Even at the age of seven, Minka Kelly was aware that her existence was “different.”
Living in Los Angeles with her single mother, exotic performer Maureen, they both struggled with poverty. They stayed in a storage container at the apartment complex at one point because they were unable to pay their rent.
“I spent much of my youth wishing my mother was someone she wasn’t, wishing she was like the other mothers,” says Kelly, 42, in an exclusive interview with PEOPLE. “It wasn’t until I was much older that I truly understood how exceptional she was. In fact, it was perhaps a bit too late.”
In her forthcoming memoir, Tell Me Everything, Kelly reveals for the first time her traumatic upbringing, which included witnessing her mother struggle with addiction and domestic violence while attempting to make ends meet. Maureen, who died of cancer in 2008, frequently brought her small daughter to the Los Angeles strip club where she performed, Crazy Girls.
“If she made a lot of money that night, we’d go grocery shopping at 2 a.m.,” recalls the actress. “My childhood was colorful and disorderly, unstable and inconsistent, and frequently difficult. The silver lining is that it has made me a highly adaptable individual.”
Kelly reveals in the opening pages of her memoir that at the age of 17, she performed in peep shows at an adult video store in Albuquerque. Kelly was determined to attempt to support herself after being shuttled between family friends and acquaintances for weeks and months while her mother was absent.
“I started with the scariest part,” she says. “The part for which I carried the most shame, the part about which I felt the most embarrassment, the part that I hid my entire existence, and the part about which others have made me feel bad. And I felt that was precisely where I needed to be the most courageous.”
After escaping a toxic relationship with her first partner, which resulted in an abortion and coerced sex tape, Kelly traveled to Los Angeles to reconcile with her former Aerosmith guitarist father, Rick Dufay. Before she began modeling and acting and gained her first breakthrough role in the hit television series Friday Night Lights, she attended school to become a scrub nurse. “I was terrified because I was way in over my head,” she recalls.
She also became romantically entwined with Taylor Kitsch, despite director Peter Berg’s warning. “That relationship taught me not to have on-set relationships,” says Kelly, who is no longer in contact with Kitsch. However, you must master it on your own.
Kelly’s mother came and went from her life, but the two became estranged after Maureen asked for more financial assistance. After Maureen’s colon cancer diagnosis and prognosis of two years to live, they rekindled their relationship. On the recommendation of a clinician, Kelly confronted Maureen about her upbringing.
“I saw her begin to crumble in shame, regret, and pain when she was already in so much of each,” Kelly recalls. “I immediately thought, ‘I shouldn’t do this to her.'” “All I must do is forgive and adore her. She is currently damaged. What is the purpose of rubbing salt into a wound? I’m alright. I want to take care of her immediately.”

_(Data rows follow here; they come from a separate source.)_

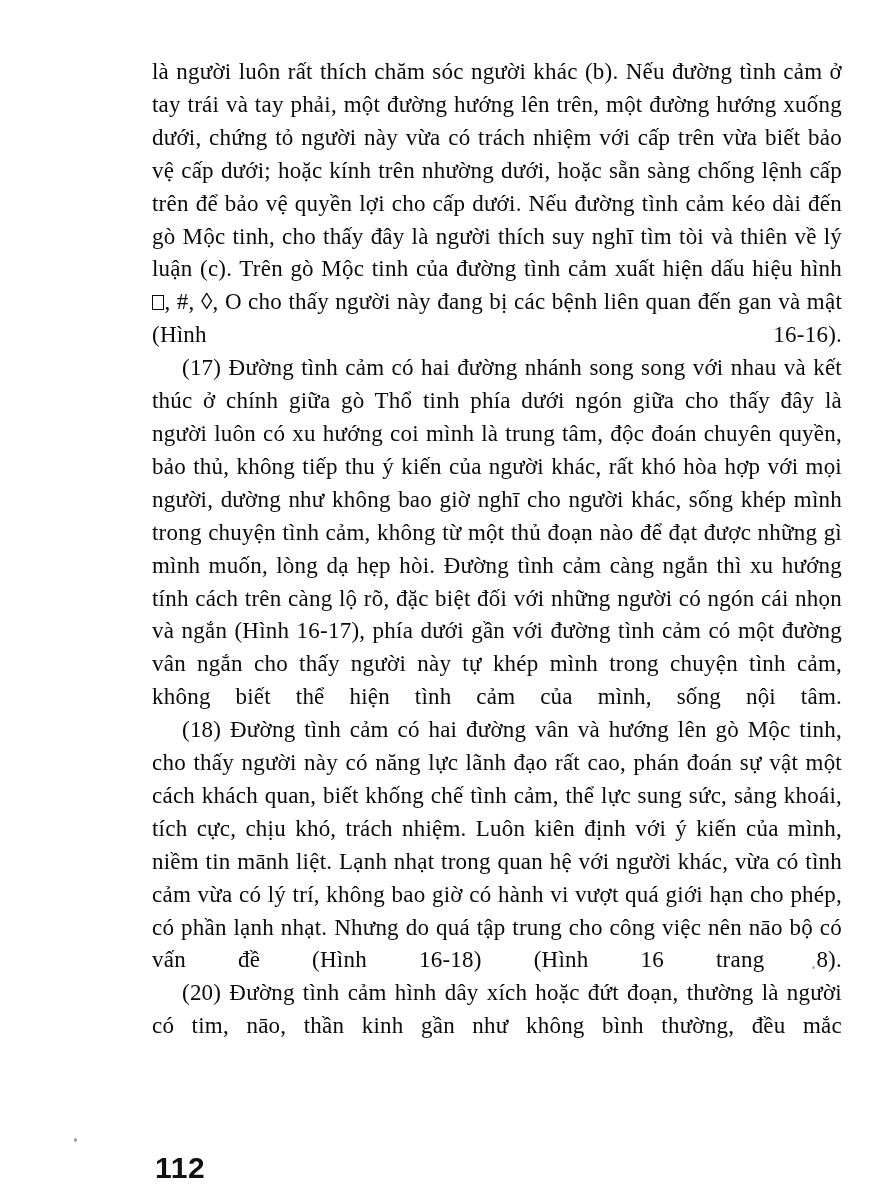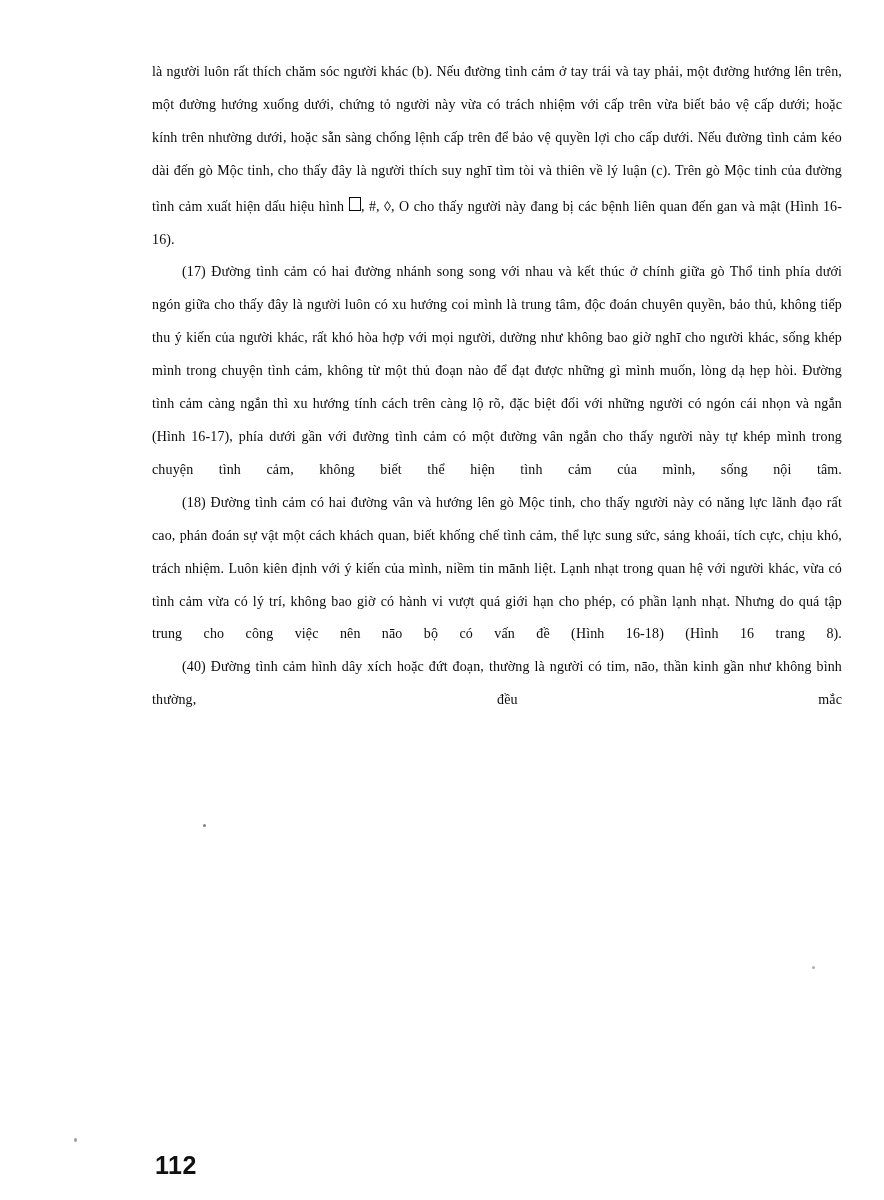--- a/index.html
+++ b/index.html
@@ -29,7 +29,7 @@
 
   .para {
     margin: 0;
-    font-size: 14px;
+    font-size: 23px;
     line-height: 32.9px;
     text-align: justify;
     text-justify: inter-word;

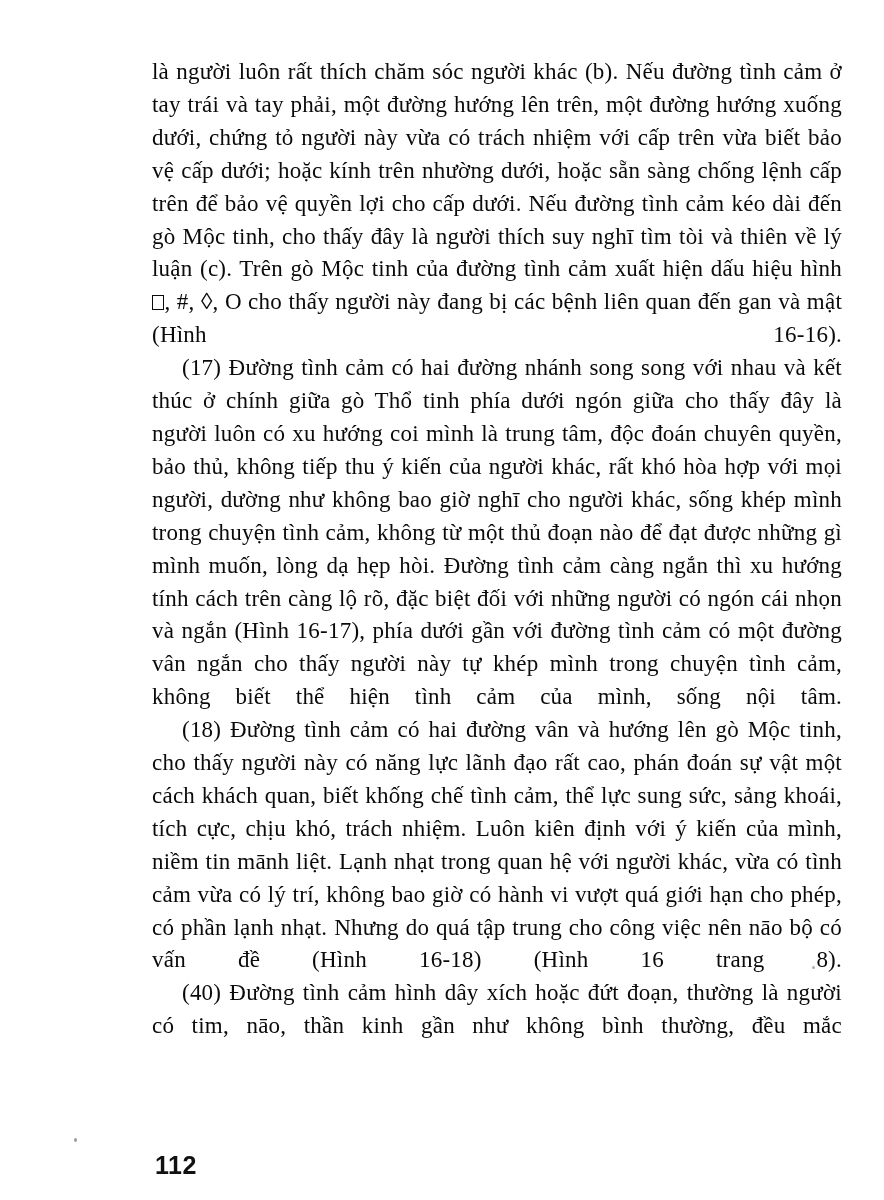--- a/index.html
+++ b/index.html
@@ -105,7 +105,7 @@
     <p class="para indented justify-last">(18) Đường tình cảm có hai đường vân và hướng lên gò Mộc tinh, cho thấy người này có năng lực lãnh đạo rất cao, phán đoán sự vật một cách khách quan, biết khống chế tình cảm, thể lực sung sức, sảng khoái, tích cực, chịu khó, trách nhiệm. Luôn kiên định với ý kiến của mình, niềm tin mānh liệt. Lạnh nhạt trong quan hệ với người khác, vừa có tình cảm vừa có lý trí, không bao giờ có hành vi vượt quá giới hạn cho phép, có phần lạnh nhạt. Nhưng do quá tập trung cho công việc nên nāo bộ có vấn đề (Hình 16-18) (Hình 16 trang 8).</p>
 
 
-    <p class="para indented justify-last">(40) Đường tình cảm hình dây xích hoặc đứt đoạn, thường là người có tim, nāo, thần kinh gần như không bình thường, đều mắc</p>
+    <p class="para indented justify-last">(20) Đường tình cảm hình dây xích hoặc đứt đoạn, thường là người có tim, nāo, thần kinh gần như không bình thường, đều mắc</p>
 
   </div>
 

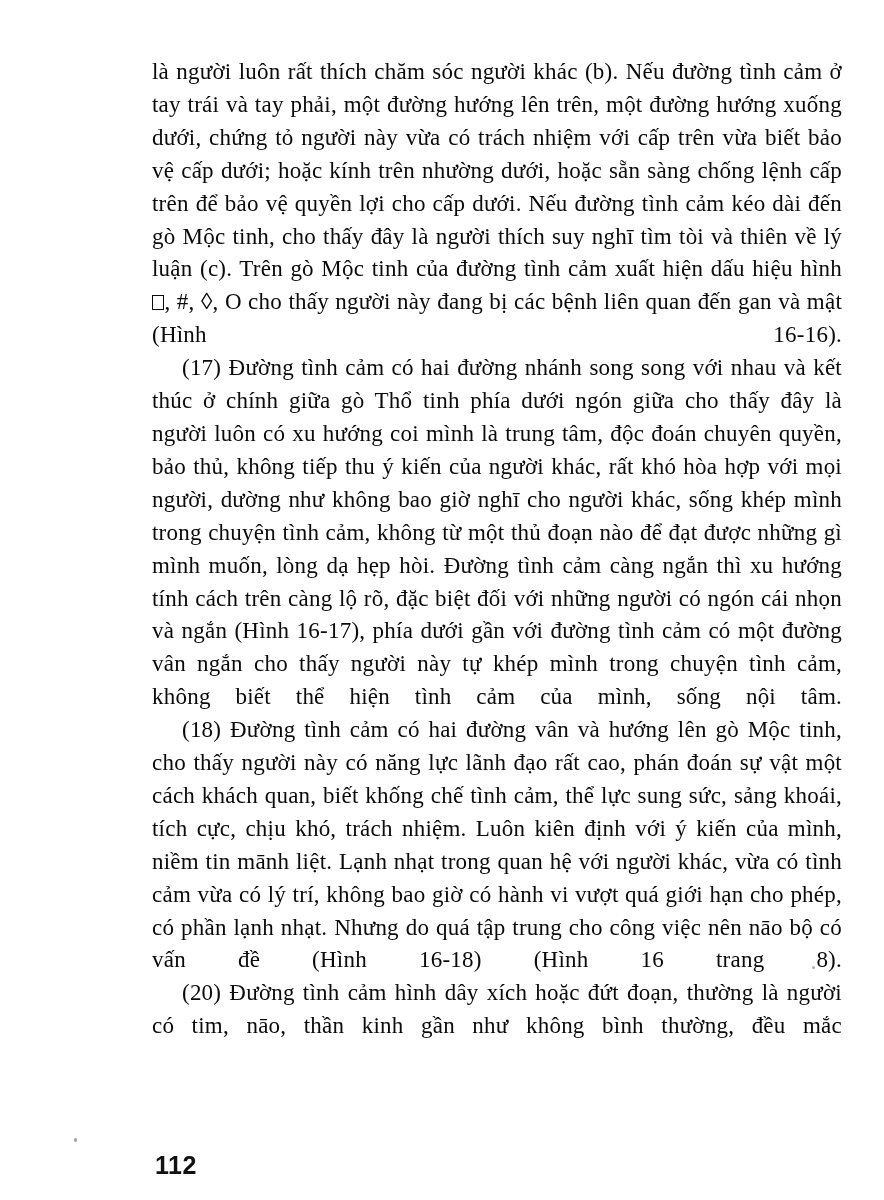--- a/index.html
+++ b/index.html
@@ -74,7 +74,7 @@
     left: 155px;
     top: 1151px;
     font-family: "Liberation Sans", "DejaVu Sans", sans-serif;
-    font-size: 25px;
+    font-size: 30px;
     font-weight: 600;
     letter-spacing: 0.02em;
     color: #111111;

Maureen spent her final days in a hospice facility in Albuquerque. Kelly crawled into her mother’s bed and encircled her with her arms and legs as she passed away. One of her greatest regrets is not spending the final Thanksgiving with her mother. “Because that was her favorite holiday, and she really wanted me to be there,” says Kelly, who was working at the time. “I simply said, ‘Ah, I’ll see you at the next one,’ knowing that there wouldn’t be another. And I ponder about this a great deal. This continues to crush my heart.
Now, Kelly hopes that her book will help those who “might have complicated relationships with their mothers feel less alone,” as she explains. “And also to realize that we are not victims of our circumstances.”
She adds that writing it was cathartic and allowed her to embrace “all the darkest, scariest parts, the parts I’ve carried a lot of shame about my entire life.” “Owning my past rather than feeling compelled to conceal it was incredibly liberating.”